Hydraulic Efficiency in Biofilm Affected Tile Drain.

Hydraulic efficiency of subsurface tile drainage can be reduced by biofilms growing on the inside of the tile lines. This study was conducted to evaluate the effects of a manganese reducing biofilm on tile line hydraulic efficiency. Field studies were conducted using monitoring wells to measure water table levels and using a conservative non-reactive tracer to measure transport near the drains. A series of these measurements were done before and after the biofilm was removed from the drain using a water jet. Also, the model, DRAINMOD, was used with 18 years of field-measured data to determine the tile drainage parameters most sensitive to the biofilm accumulation. The tracer transport data was analyzed using moment analysis to obtain flow velocities near the drain. Prior to drain cleaning, the water table and tracer results provided flow velocities of 0.68 - 0.77 cm hr-1. The post-cleaning tracers indicated that velocities increased initially (0.92 - 1.08 cm hr-1), but then returned to 0.69 cm hr-1 within two months. Flow within the tile drainage line was reversed as a result of large rainfall events, and/or restricted drainage outlet conditions (e.g. plugging from ice and snow).
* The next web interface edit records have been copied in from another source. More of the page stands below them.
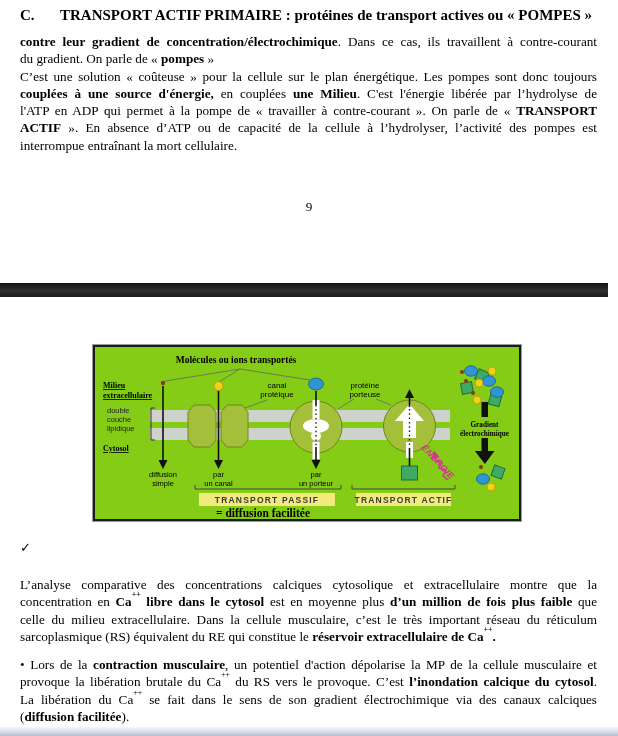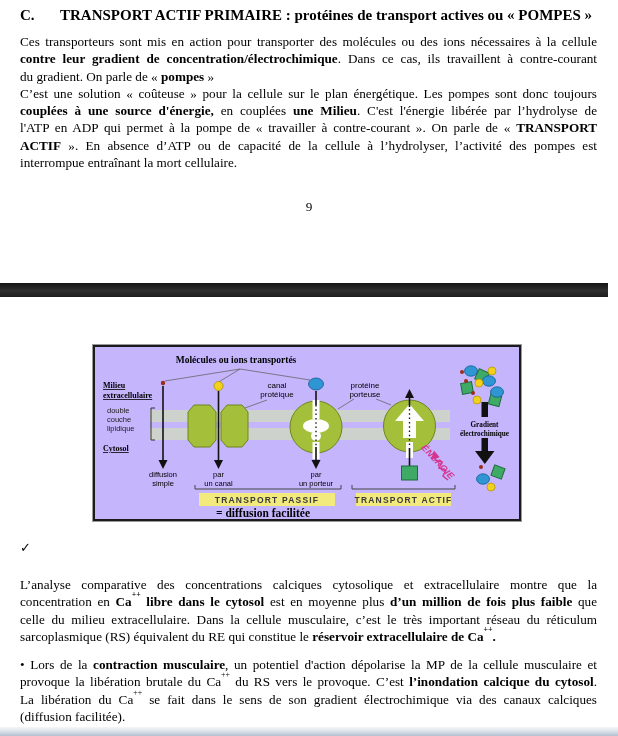--- a/index.html
+++ b/index.html
@@ -13,40 +13,39 @@
   .tline{width:100%;}
   .jst{text-align:justify;text-align-last:justify;}
   sup{font-size:0.6em;line-height:0;position:relative;top:-0.45em;}
   #heading{left:20px;top:7px;font-weight:700;font-size:15px;width:580px;}
   #heading .hnum{display:inline-block;width:40px;}
   #para1{left:20px;top:33px;}
   #pagenum{left:0;top:199px;width:618px;text-align:center;font-size:13.2px;}
   #pagegap{left:0;top:283px;width:608px;height:14px;
     background:linear-gradient(#141414,#2f2f2f 55%,#1c1c1c);}
   #diagram{left:93px;top:345px;width:424px;height:172px;
-    border:2px solid #1b1b1b;box-shadow:0 0 0 1px #9a9a9a;background:#c4b5fd;}
+    border:2px solid #1b1b1b;box-shadow:0 0 0 1px #9a9a9a;background:#84cc16;}
   #sec-heading{left:20px;top:540px;width:580px;font-size:13.4px;display:flex;}
   #sec-heading .check{display:inline-block;width:40px;font-weight:400;font-size:13px;}
   #sec-heading .shtext{font-weight:700;}
   #para2{left:20px;top:576px;}
   #para3{left:20px;top:656px;}
   #taskbar-edge{left:0;top:727px;width:618px;height:9px;
     background:linear-gradient(#f4f7fa,#dde3ec 45%,#b3bfce);}
   svg text{font-family:"Liberation Sans", sans-serif;}
   svg .serif{font-family:"Liberation Serif", serif;}
 </style>
 </head>
 <body>
 
 <div class="abs" id="heading">
   <span class="hnum">C.</span><span>TRANSPORT ACTIF PRIMAIRE : protéines de transport actives ou « POMPES »</span>
 </div>
 
 <div class="abs para" id="para1">
-    <div class="tline jst"><span>Ces transporteurs sont mis en action pour transporter des molécules ou des ions nécessaires à la cellule</span></div>
     <div class="tline jst"><span style="font-weight: 700;">contre leur gradient de concentration/électrochimique</span><span>. Dans ce cas, ils travaillent à contre-courant</span></div>
     <div class="tline"><span>du gradient. On parle de « </span><span style="font-weight: 700;">pompes</span><span> »</span></div>
     <div class="tline jst"><span>C’est une solution « coûteuse » pour la cellule sur le plan énergétique. Les pompes sont donc toujours</span></div>
     <div class="tline jst"><span style="font-weight: 700;">couplées à une source d'énergie,</span><span> en couplées </span><span style="font-weight: 700;">une Milieu</span><span>. C'est l'énergie libérée par l’hydrolyse de</span></div>
     <div class="tline jst"><span>l'ATP en ADP qui permet à la pompe de « travailler à contre-courant ». On parle de « </span><span style="font-weight: 700;">TRANSPORT</span></div>
     <div class="tline jst"><span style="font-weight: 700; margin-top: 37px;">ACTIF</span><span> ». En absence d’ATP ou de capacité de la cellule à l’hydrolyser, l’activité des pompes est</span></div>
     <div class="tline"><span>interrompue entraînant la mort cellulaire.</span></div>
   </div>
 
 <div class="abs" id="pagenum">9</div>
@@ -183,16 +182,16 @@
     <div class="tline jst"><span>L’analyse comparative des concentrations calciques cytosolique et extracellulaire montre que la</span></div>
     <div class="tline jst"><span>concentration en </span><span style="font-weight: 700;">Ca</span><sup style="font-weight: 700;">++</sup><span style="font-weight: 700;"> libre dans le cytosol</span><span> est en moyenne plus </span><span style="font-weight: 700;">d’un million de fois plus faible</span><span> que</span></div>
     <div class="tline jst"><span>celle du milieu extracellulaire. Dans la cellule musculaire, c’est le très important réseau du réticulum</span></div>
     <div class="tline"><span>sarcoplasmique (RS) équivalent du RE qui constitue le </span><span style="font-weight: 700;">réservoir extracellulaire de Ca</span><sup style="font-weight: 700;">++</sup><span style="font-weight: 700;">.</span></div>
   </div>
 
 <div class="abs para" id="para3">
     <div class="tline jst"><span>•  Lors de la </span><span style="font-weight: 700;">contraction musculaire</span><span>, un potentiel d'action dépolarise la MP de la cellule musculaire et</span></div>
     <div class="tline jst"><span>provoque la libération brutale du Ca</span><sup>++</sup><span> du RS vers le provoque. C’est </span><span style="font-weight: 700;">l’inondation calcique du cytosol</span><span>.</span></div>
     <div class="tline jst"><span>La libération du Ca</span><sup>++</sup><span> se fait dans le sens de son gradient électrochimique via des canaux calciques</span></div>
-    <div class="tline"><span>(</span><span style="font-weight: 400;">diffusion facilitée</span><span>).</span></div>
+    <div class="tline"><span>(</span><span style="font-weight: 700;">diffusion facilitée</span><span>).</span></div>
   </div>
 
 <div class="abs" id="taskbar-edge"></div>
 
 </body></html>

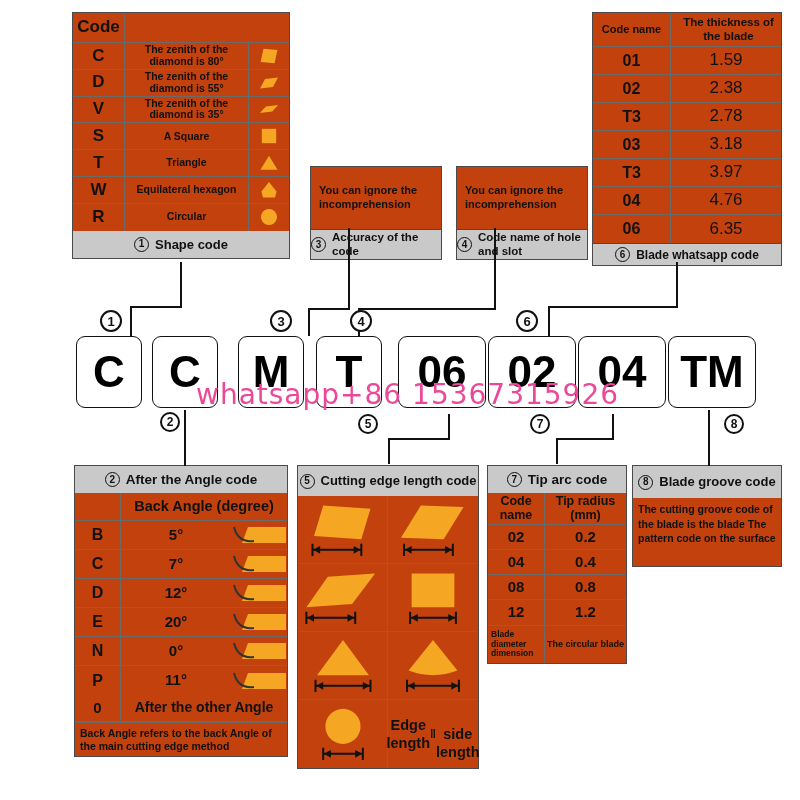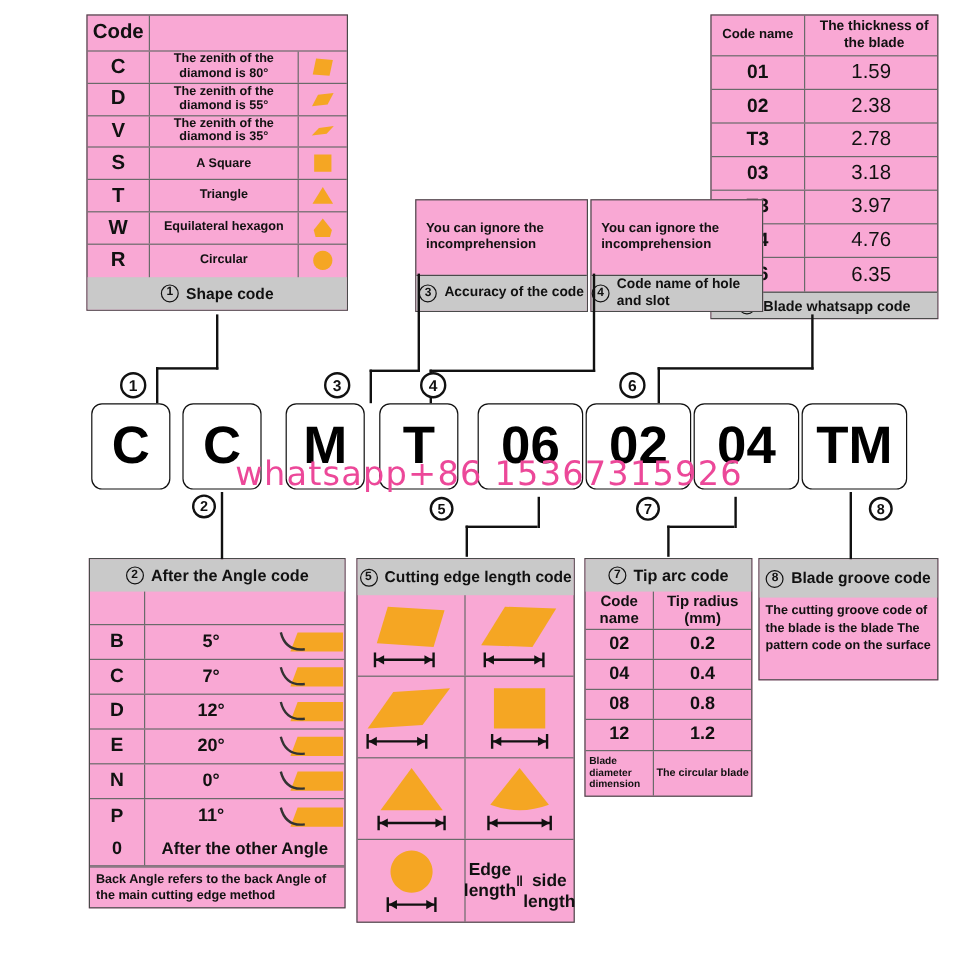--- a/index.html
+++ b/index.html
@@ -6,21 +6,21 @@
   body {
     width: 800px; height: 800px;
     background: #ffffff;
     font-family: "Liberation Sans", sans-serif;
     position: relative;
     overflow: hidden;
   }
   .abs { position: absolute; }
 
   
-  .panel { border: 1px solid #4a4a4a; background: #f9a8d4; }
+  .panel { border: 1px solid #4a4a4a; background: #c2410c; }
   .hdr {
     background: #c9c9c9;
     border-top: 1px solid #4a4a4a;
     display: flex; align-items: center; justify-content: center;
     font-weight: bold; color: #111;
     gap: 6px;
   }
   .circnum {
     display: inline-flex; align-items: center; justify-content: center;
     border: 1.5px solid #111; border-radius: 50%;
@@ -51,21 +51,21 @@
   #thick-panel .hdr-th { height: 34px; border-bottom: 1px solid #6a6a6a; display: flex; }
   #thick-panel .r { height: 28px; }
   #thick-panel .c-code { width: 78px; font-size: 16px; font-weight: bold; }
   #thick-panel .c-val { flex: 1; font-size: 17px; font-weight: normal; }
   #thick-panel .th1 { width: 78px; font-size: 11px; font-weight: bold; }
   #thick-panel .th2 { flex: 1; font-size: 11.5px; font-weight: bold; text-align: center;
                       justify-content: flex-start; padding-left: 5px; line-height: 1.15;}
   #thick-panel .footer { height: 22px; font-size: 12px; }
 
   
-  .notebox { width: 144px; margin-left: 36px; }
+  .notebox { width: 132px; }
   .notebox .body {
     height: 62px; display: flex; align-items: center;
     padding: 0 8px; font-size: 11px; font-weight: bold; line-height: 1.25; color: #111;
   }
   .notebox .hdr { height: 30px; font-size: 11.5px; line-height: 1.15; }
   #note3 { left: 310px; top: 166px; }
   #note4 { left: 456px; top: 166px; }
 
   
   #angle-panel { left: 74px; top: 465px; width: 214px; }
@@ -279,20 +279,21 @@
   </div>
 </div>
 
 <div class="panel abs" id="angle-panel">
   <div class="hdr">
     <span class="circnum">2</span>
     <span>After the Angle code</span>
   </div>
   <div class="row sub">
     <div class="cell s1 bdr-r"></div>
+    <div class="cell s2">Back Angle (degree)</div>
   </div>
   <div id="angle-rows">
       <div class="row r">
         <div class="cell c-code bdr-r">B</div>
         <div class="cell c-val">5°</div>
         <div class="cell c-ico">
           <svg width="54" height="24" viewBox="0 0 54 24">
             <path d="M16,4 L54,4 L54,20 L10,20 Z" fill="#F5A623"></path>
             <path d="M2,4 Q6,20 22,18" fill="none" stroke="#333" stroke-width="2"></path>
           </svg>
In addition, water table levels elevated when the outlet was plugged in the winter suggesting lateral groundwater flow was contributing to drainage discharge. The DRAINMOD combined drainage routine simulated water table levels within 10 cm of measured values; however, prediction of drainage volumes was poor, which was likely due to the lateral influxes of groundwater. The drainage coefficient was the most sensitive model parameter, which agreed with the sensitivity of the field studies to outlet conditions. The biofilm in the drains was found to have little effect on reducing hydraulic efficiency compared to the restriction of drainage outlet conditions and lateral influxes of groundwater.